Armed with a name and geographical location she gave out, they had travelled by coach towards the town of Kinross to check the local records, and there come up lucky.
Kirstie Donnachie, a native of these parts, had left for a while then come back with a new husband and taken over the family farm; her widowed father had died of a lingering illness some time after her return.
The farm was registered in her name; the husband’s coincidentally was the same appellation.
John Donnachie.
The policemen had then hired a pony and trap to take them to the farm but the driver had flatly refused to bring his precious cart up the heavily rutted road.
So, after agreeing a time for him to come back, they had walked the rest.
While Mulholland nursed his partially healed wound through all these different journeys, McLevy had brought him fully up to date with the twists and turns of the bizarre events. Bullets flying everywhere, bodies left and right.
‘Whit would your Aunt Katie say tae all that?’ he had asked, as they jolted in the coach to Kinross.

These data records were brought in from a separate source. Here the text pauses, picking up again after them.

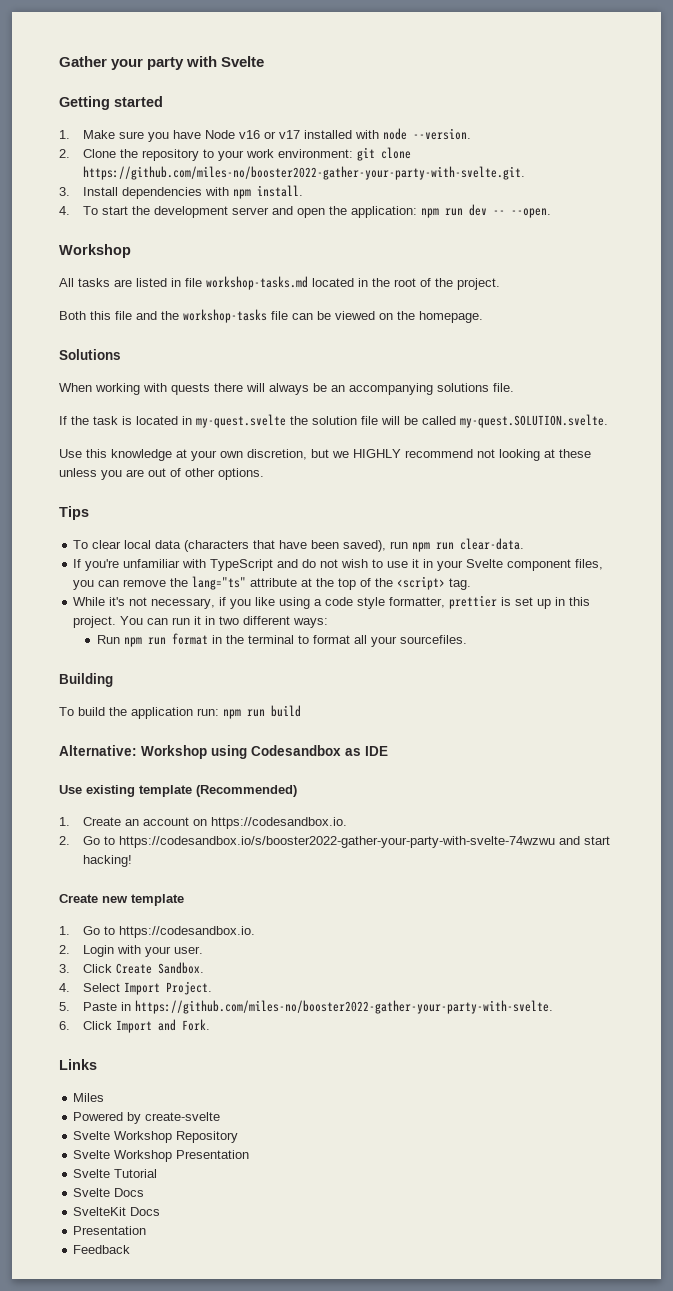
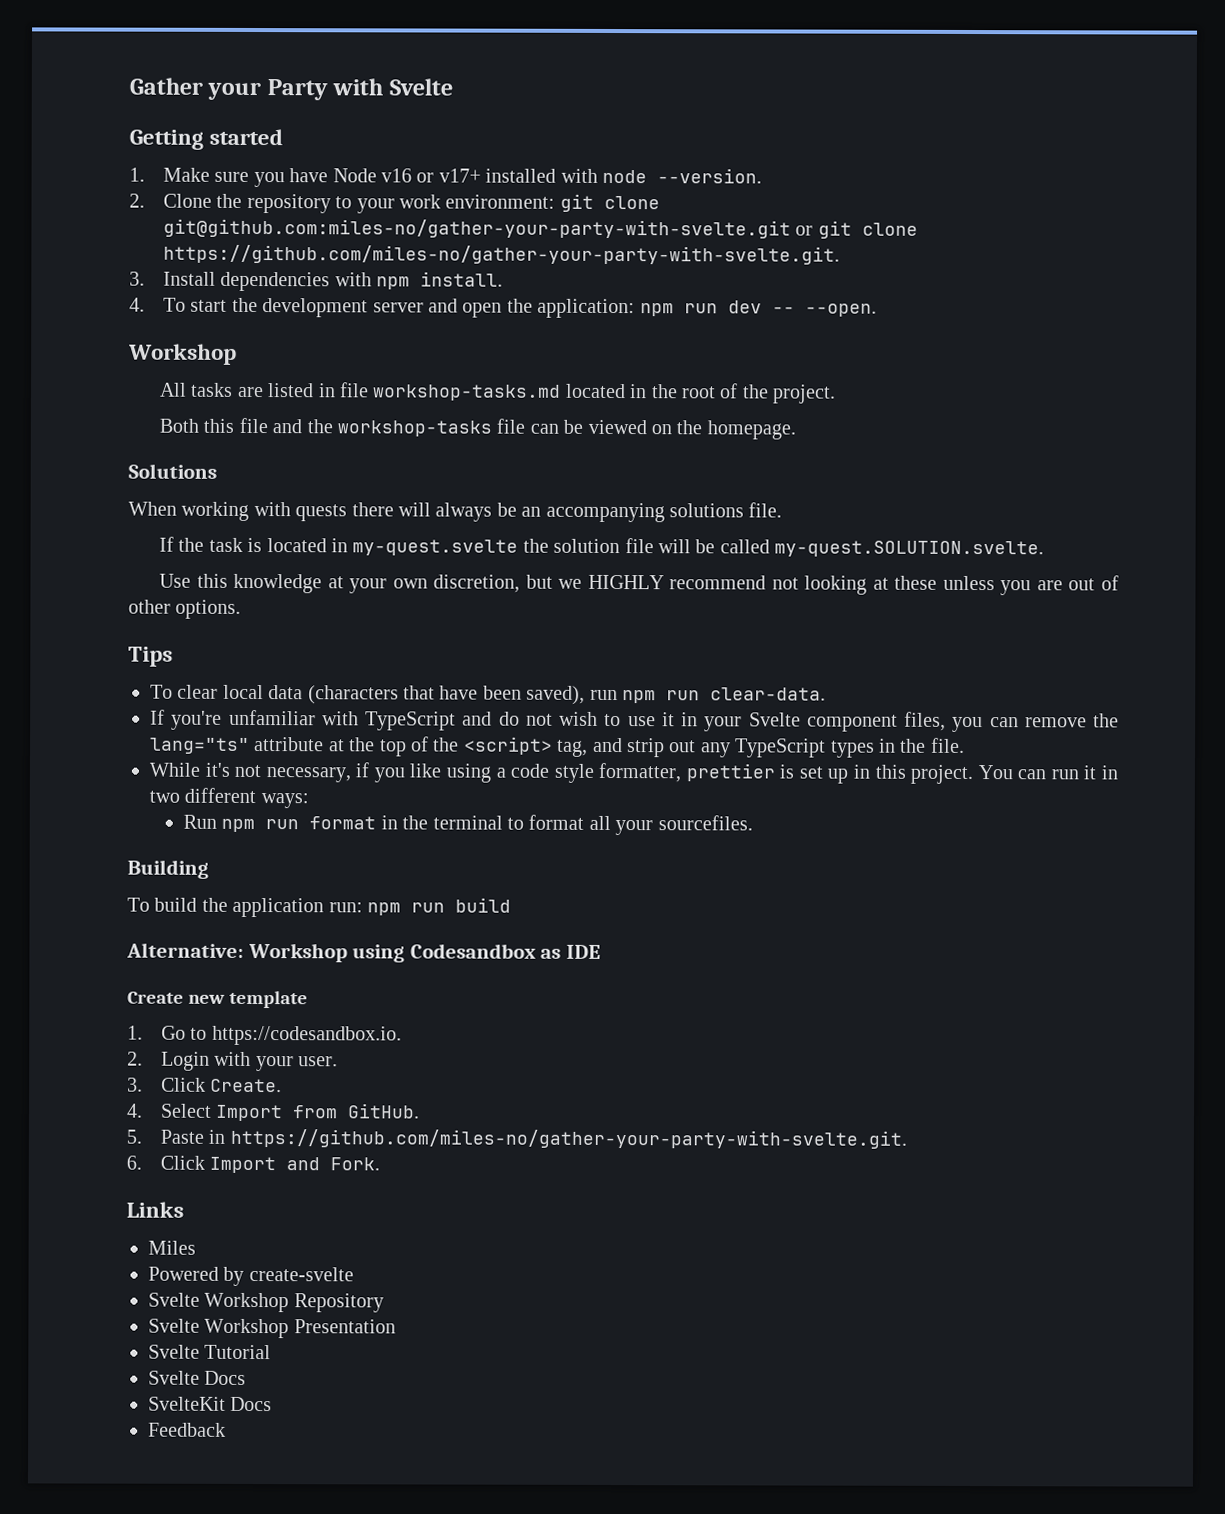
[147,57,185,70] party -> [266,79,328,101] Party
[278,130,300,139] v17 -> [438,168,481,183] v17+
[82,166,525,180] https://github.com/miles-no/booster2022-gather-your-party-with-svelte.git. -> [162,218,918,239] [162,244,840,265] git@github.com:miles-no/gather-your-party-with-svelte.git or git clone https://github.com/miles-no/gather-your-party-with-svelte.git.
[449,578,472,590] tag. -> [557,737,965,758] tag, and strip out any TypeScript types in the file.
[59,785,297,797] [59,817,347,829] [59,836,610,848] [82,855,132,867] // Use existing template (Recommended) // 1. Create an account on https://codesandbox.io. // 2. Go to https://codesandbox.io/s/booster2022-gather-your-party-with-svelte-74wzwu and start hacking! -> (601, 951) none
[115,962,204,974] Create Sandbox. -> [210,1078,283,1093] Create.
[165,981,212,995] Project. -> [292,1103,421,1119] from GitHub.
[134,1000,553,1014] https://github.com/miles-no/booster2022-gather-your-party-with-svelte. -> [229,1128,907,1149] https://github.com/miles-no/gather-your-party-with-svelte.git.
[73,1226,147,1235] // Presentation -> (273, 1404) none

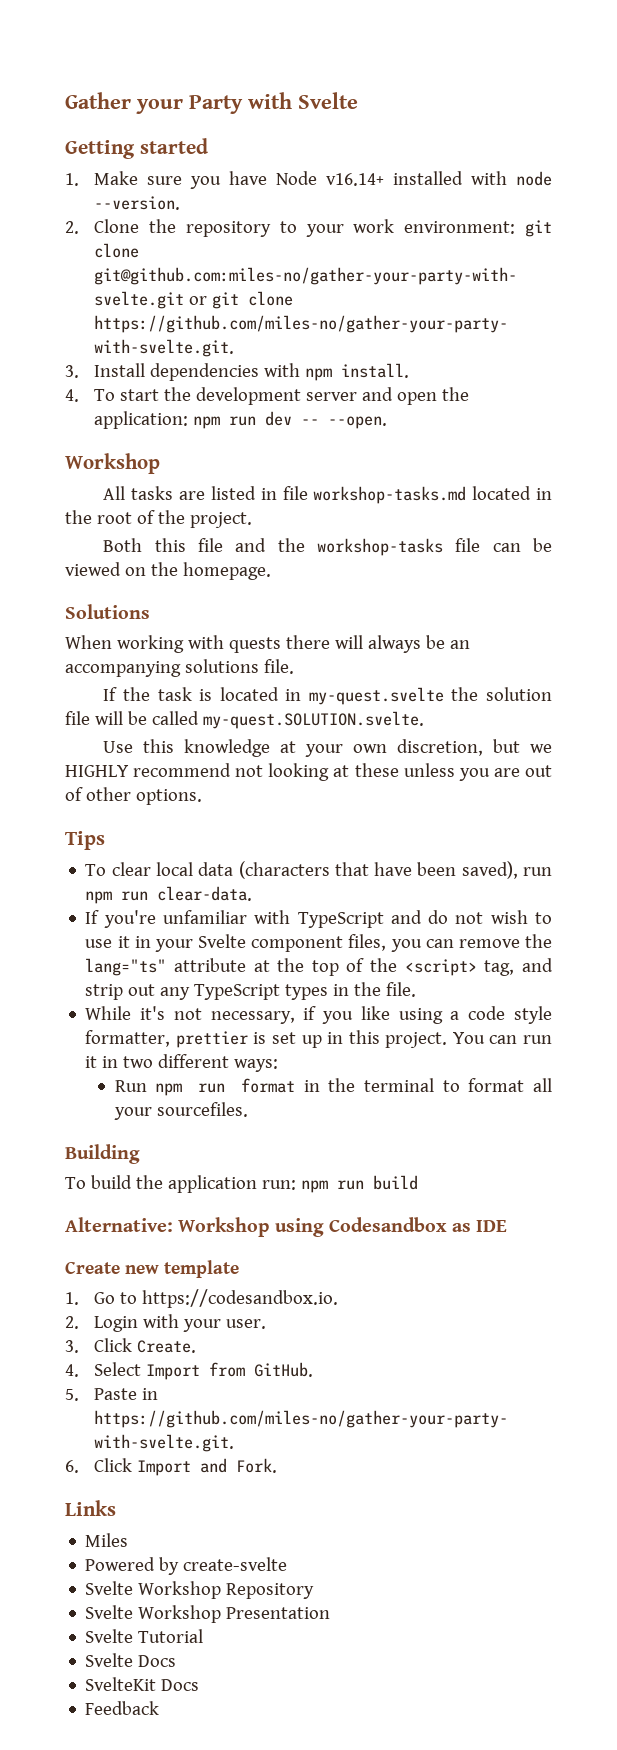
[380,168,481,183] v16 or v17+ -> [326,173,385,186] v16.14+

A dead dog breeds many a maggot
was the obscure rejoinder.
The farmer had not made a single unnecessary move since allowing them entry and his very stillness was a sign for caution. He did not sit nor ask them to do the same.
Mulholland eased aside his policeman’s cape to give better access to his hornbeam stick should the need arise, as his inspector began the tale.
‘You are here known as John Donnachie,’ McLevy said to the man. ‘But I believe you to be Jonathen Sinclair, an officer in the Confederate Army sent tae buy ships for to run the blockade. Eighteen years ago.